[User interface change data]
● ● ● ● ●

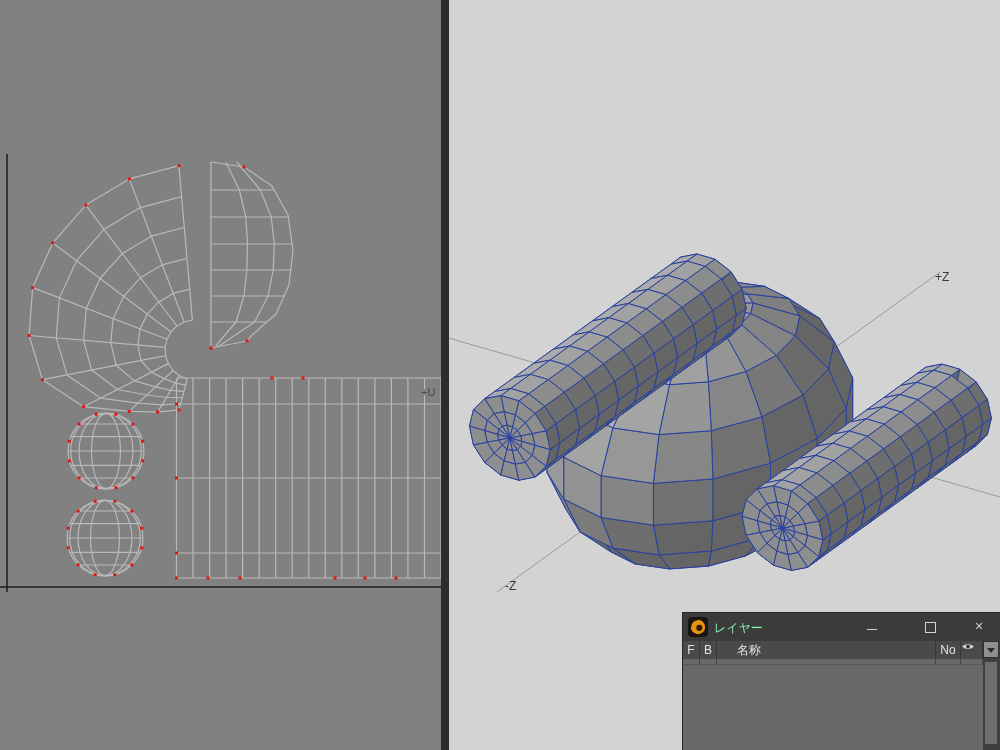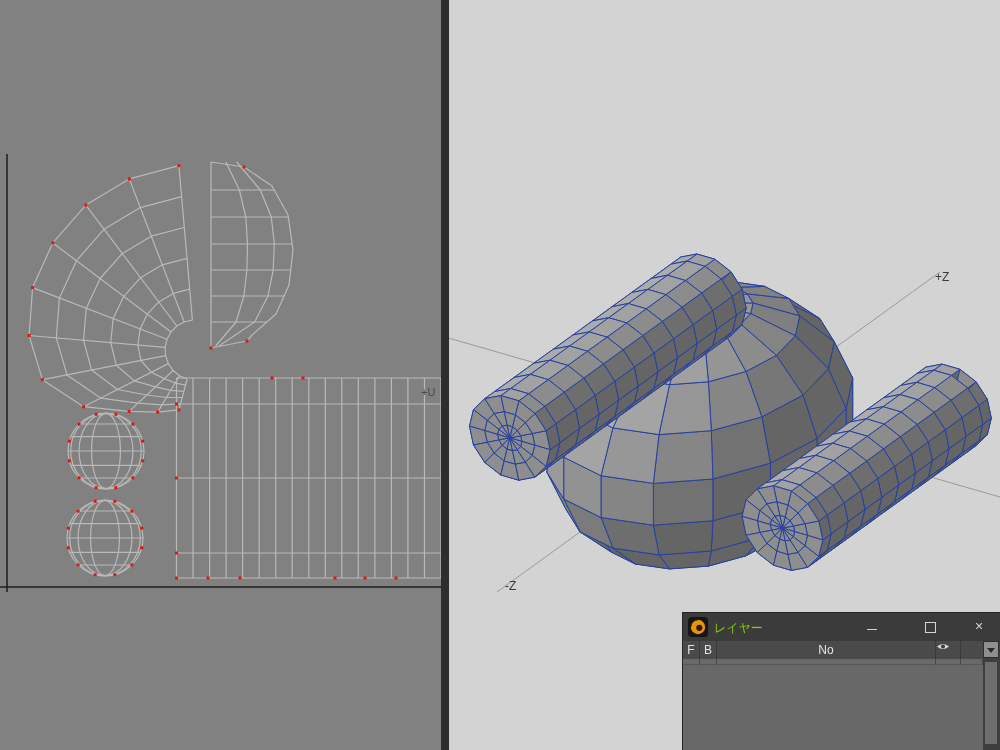--- a/index.html
+++ b/index.html
@@ -8,21 +8,21 @@
   #uv-panel{position:absolute;left:0;top:0;width:441px;height:750px;}
   #divider{position:absolute;left:441px;top:0;width:8px;height:750px;background:#2d2d2d;}
   #viewport{position:absolute;left:449px;top:0;width:551px;height:750px;}
   svg{display:block;}
 
   
   #layer-panel{position:absolute;left:683px;top:613px;width:317px;height:137px;
                background:#686868;outline:1px solid #262626;font-size:12px;}
   #lp-titlebar{position:absolute;left:0;top:0;width:100%;height:28px;background:#3b3b3b;}
   #lp-icon{position:absolute;left:5px;top:4px;width:20px;height:20px;}
-  #lp-title{position:absolute;left:31px;top:7px;color:#84cc16;font-size:12px;}
+  #lp-title{position:absolute;left:31px;top:7px;color:#86efac;font-size:12px;}
   .winbtn{position:absolute;top:6px;width:18px;height:16px;color:#d5d5d5;text-align:center;}
   #btn-min{left:180px;} #btn-max{left:238px;} #btn-close{left:287px;font-size:14px;line-height:15px;}
   .min-glyph{display:inline-block;width:10px;height:0;border-top:1px solid #d5d5d5;margin-top:8px;}
   .max-glyph{display:inline-block;width:9px;height:9px;border:1px solid #d5d5d5;margin-top:3px;}
 
   .lp-grid{display:grid;grid-template-columns:17px 17px 219px 25px 22px;width:300px;}
   #lp-header{position:absolute;left:0;top:28px;height:18px;background:#4a4a4a;color:#e3e3e3;}
   #lp-header .cell{border-right:1px solid #393939;height:18px;line-height:18px;}
   #layer-rows{position:absolute;left:0;top:46px;width:300px;}
   .lrow{height:17px;line-height:17px;}
@@ -821,20 +821,21 @@
       </svg>
       <span id="lp-title">レイヤー</span>
       <span class="winbtn" id="btn-min"><span class="min-glyph"></span></span>
       <span class="winbtn" id="btn-max"><span class="max-glyph"></span></span>
       <span class="winbtn" id="btn-close">×</span>
     </div>
 
     <div id="lp-header" class="lp-grid">
       <span class="cell c-center">F</span>
       <span class="cell c-center">B</span>
+      <span class="cell" style="padding-left:20px">名称</span>
       <span class="cell c-center">No</span>
       <span class="cell c-center">
         <svg width="14" height="11" viewBox="0 0 14 11" style="vertical-align:-2px">
           <path d="M1 5.5 Q7 0.5 13 5.5 Q7 10.5 1 5.5 Z" fill="#d8d8d8"></path>
           <circle cx="7" cy="5.5" r="2" fill="#3a3a3a"></circle>
         </svg>
       </span>
     </div>
 
     <div id="layer-rows">

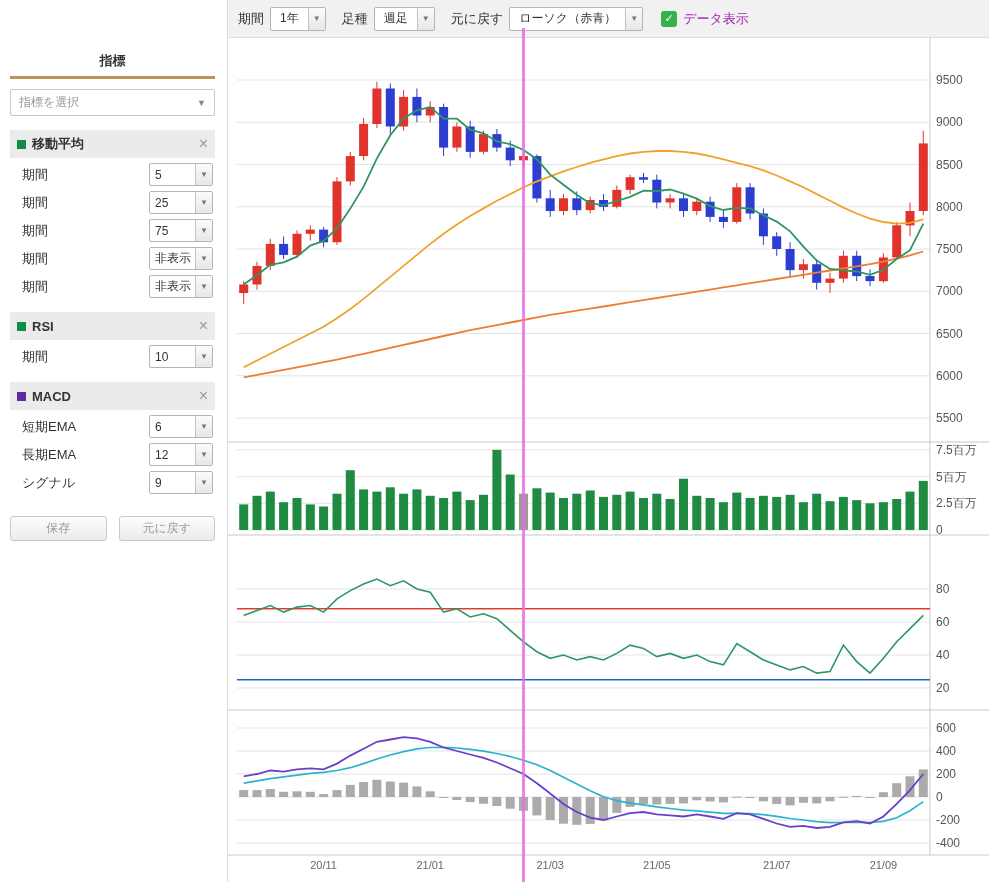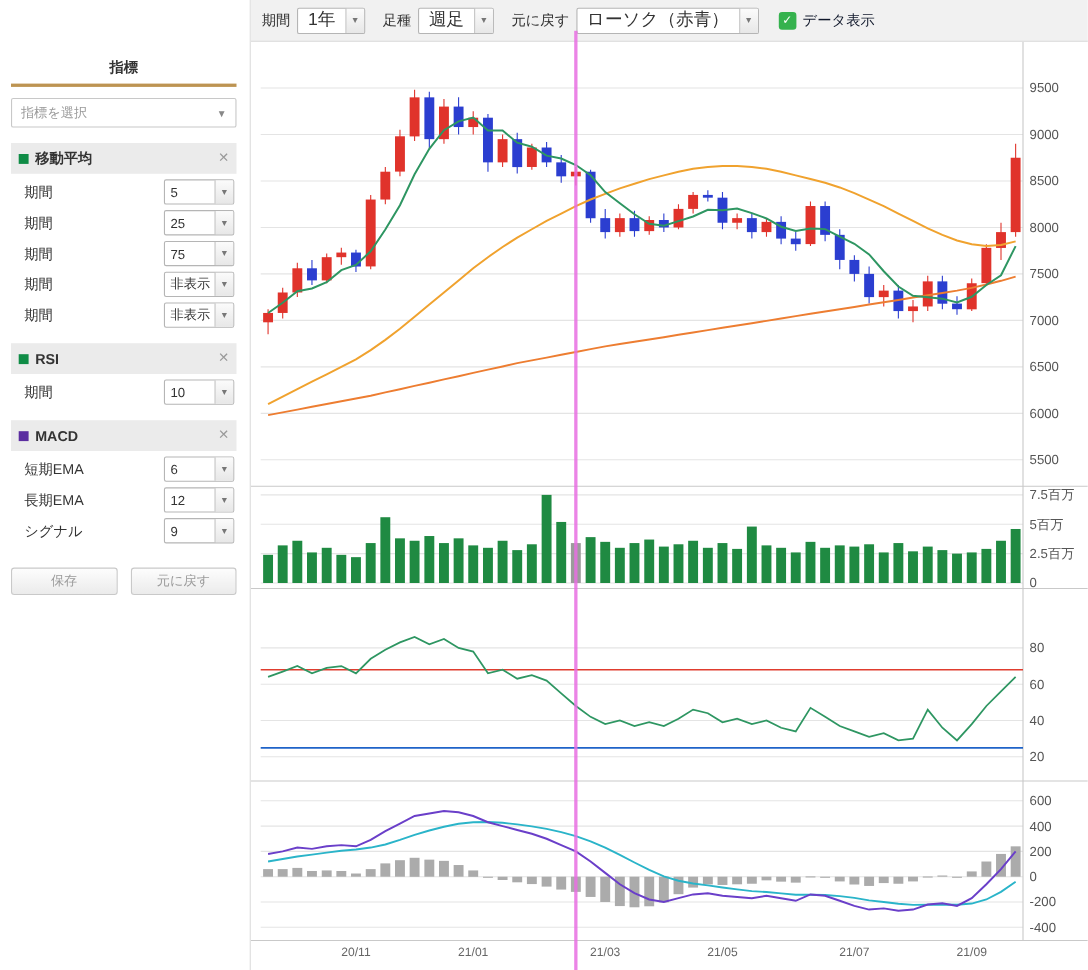--- a/index.html
+++ b/index.html
@@ -27,24 +27,24 @@
   .arr-box { width:17px; display:flex; align-items:center; justify-content:center; font-size:8px; color:#777; background:linear-gradient(#fbfbfb,#e7e7e7); border-left:1px solid #c2c2c2; }
   .btn-row { display:flex; gap:12px; margin-top:22px; }
   .btn { flex:1; height:25px; border:1px solid #c9c9c9; border-radius:3px; background:linear-gradient(#fdfdfd,#ebebeb); color:#9b9b9b; font-size:12px; display:flex; align-items:center; justify-content:center; cursor:pointer; }
 
   
   .main { position:relative; width:761px; }
   .toolbar { height:38px; background:#f1f1f1; border-bottom:1px solid #dcdcdc; display:flex; align-items:center; padding:0 10px; }
   .tb-label { font-size:13px; color:#333; margin-right:6px; }
   .tb-label.sp { margin-left:16px;text-align:center; }
   .tb-select { height:24px; border:1px solid #b5b5b5; border-radius:2px; background:#fff; display:flex; align-items:stretch; cursor:pointer; }
-  .tb-select .val { display:flex; align-items:center; padding:0 9px; font-size:16px; color:#333; white-space:nowrap; }
+  .tb-select .val { display:flex; align-items:center; padding:0 9px; font-size:12px; color:#333; white-space:nowrap; }
   .cb-wrap { display:flex; align-items:center; margin-left:18px; gap:6px; cursor:pointer; }
   .cb { width:16px; height:16px; border-radius:3px; background:#35b24e; color:#fff; font-size:11px; font-weight:bold; display:flex; align-items:center; justify-content:center; }
-  .cb-label { font-size:13px; color:#0f172a; }
+  .cb-label { font-size:13px; color:#a21caf; }
 
   .chart-wrap { position:relative; width:761px; height:707px; }
   #chart { position:absolute; left:0; top:0; display:block; }
   .crosshair { position:absolute; top:28px; bottom:0; width:3px; background:#e86ee2; opacity:.85; z-index:4; }
 </style>
 </head>
 <body>
 
 <div class="app">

● ● ● ● ●

▶ _Activity_:
Every record should come back exactly as it is, though none of the pictures should.

▶ _Answer box_:
--- a/index.html
+++ b/index.html
@@ -8,21 +8,21 @@
   #uv-panel{position:absolute;left:0;top:0;width:441px;height:750px;}
   #divider{position:absolute;left:441px;top:0;width:8px;height:750px;background:#2d2d2d;}
   #viewport{position:absolute;left:449px;top:0;width:551px;height:750px;}
   svg{display:block;}
 
   
   #layer-panel{position:absolute;left:683px;top:613px;width:317px;height:137px;
                background:#686868;outline:1px solid #262626;font-size:12px;}
   #lp-titlebar{position:absolute;left:0;top:0;width:100%;height:28px;background:#3b3b3b;}
   #lp-icon{position:absolute;left:5px;top:4px;width:20px;height:20px;}
-  #lp-title{position:absolute;left:31px;top:7px;color:#84cc16;font-size:12px;}
+  #lp-title{position:absolute;left:31px;top:7px;color:#86efac;font-size:12px;}
   .winbtn{position:absolute;top:6px;width:18px;height:16px;color:#d5d5d5;text-align:center;}
   #btn-min{left:180px;} #btn-max{left:238px;} #btn-close{left:287px;font-size:14px;line-height:15px;}
   .min-glyph{display:inline-block;width:10px;height:0;border-top:1px solid #d5d5d5;margin-top:8px;}
   .max-glyph{display:inline-block;width:9px;height:9px;border:1px solid #d5d5d5;margin-top:3px;}
 
   .lp-grid{display:grid;grid-template-columns:17px 17px 219px 25px 22px;width:300px;}
   #lp-header{position:absolute;left:0;top:28px;height:18px;background:#4a4a4a;color:#e3e3e3;}
   #lp-header .cell{border-right:1px solid #393939;height:18px;line-height:18px;}
   #layer-rows{position:absolute;left:0;top:46px;width:300px;}
   .lrow{height:17px;line-height:17px;}
@@ -821,20 +821,21 @@
       </svg>
       <span id="lp-title">レイヤー</span>
       <span class="winbtn" id="btn-min"><span class="min-glyph"></span></span>
       <span class="winbtn" id="btn-max"><span class="max-glyph"></span></span>
       <span class="winbtn" id="btn-close">×</span>
     </div>
 
     <div id="lp-header" class="lp-grid">
       <span class="cell c-center">F</span>
       <span class="cell c-center">B</span>
+      <span class="cell" style="padding-left:20px">名称</span>
       <span class="cell c-center">No</span>
       <span class="cell c-center">
         <svg width="14" height="11" viewBox="0 0 14 11" style="vertical-align:-2px">
           <path d="M1 5.5 Q7 0.5 13 5.5 Q7 10.5 1 5.5 Z" fill="#d8d8d8"></path>
           <circle cx="7" cy="5.5" r="2" fill="#3a3a3a"></circle>
         </svg>
       </span>
     </div>
 
     <div id="layer-rows">

--- a/index.html
+++ b/index.html
@@ -27,24 +27,24 @@
   .arr-box { width:17px; display:flex; align-items:center; justify-content:center; font-size:8px; color:#777; background:linear-gradient(#fbfbfb,#e7e7e7); border-left:1px solid #c2c2c2; }
   .btn-row { display:flex; gap:12px; margin-top:22px; }
   .btn { flex:1; height:25px; border:1px solid #c9c9c9; border-radius:3px; background:linear-gradient(#fdfdfd,#ebebeb); color:#9b9b9b; font-size:12px; display:flex; align-items:center; justify-content:center; cursor:pointer; }
 
   
   .main { position:relative; width:761px; }
   .toolbar { height:38px; background:#f1f1f1; border-bottom:1px solid #dcdcdc; display:flex; align-items:center; padding:0 10px; }
   .tb-label { font-size:13px; color:#333; margin-right:6px; }
   .tb-label.sp { margin-left:16px;text-align:center; }
   .tb-select { height:24px; border:1px solid #b5b5b5; border-radius:2px; background:#fff; display:flex; align-items:stretch; cursor:pointer; }
-  .tb-select .val { display:flex; align-items:center; padding:0 9px; font-size:16px; color:#333; white-space:nowrap; }
+  .tb-select .val { display:flex; align-items:center; padding:0 9px; font-size:12px; color:#333; white-space:nowrap; }
   .cb-wrap { display:flex; align-items:center; margin-left:18px; gap:6px; cursor:pointer; }
   .cb { width:16px; height:16px; border-radius:3px; background:#35b24e; color:#fff; font-size:11px; font-weight:bold; display:flex; align-items:center; justify-content:center; }
-  .cb-label { font-size:13px; color:#0f172a; }
+  .cb-label { font-size:13px; color:#a21caf; }
 
   .chart-wrap { position:relative; width:761px; height:707px; }
   #chart { position:absolute; left:0; top:0; display:block; }
   .crosshair { position:absolute; top:28px; bottom:0; width:3px; background:#e86ee2; opacity:.85; z-index:4; }
 </style>
 </head>
 <body>
 
 <div class="app">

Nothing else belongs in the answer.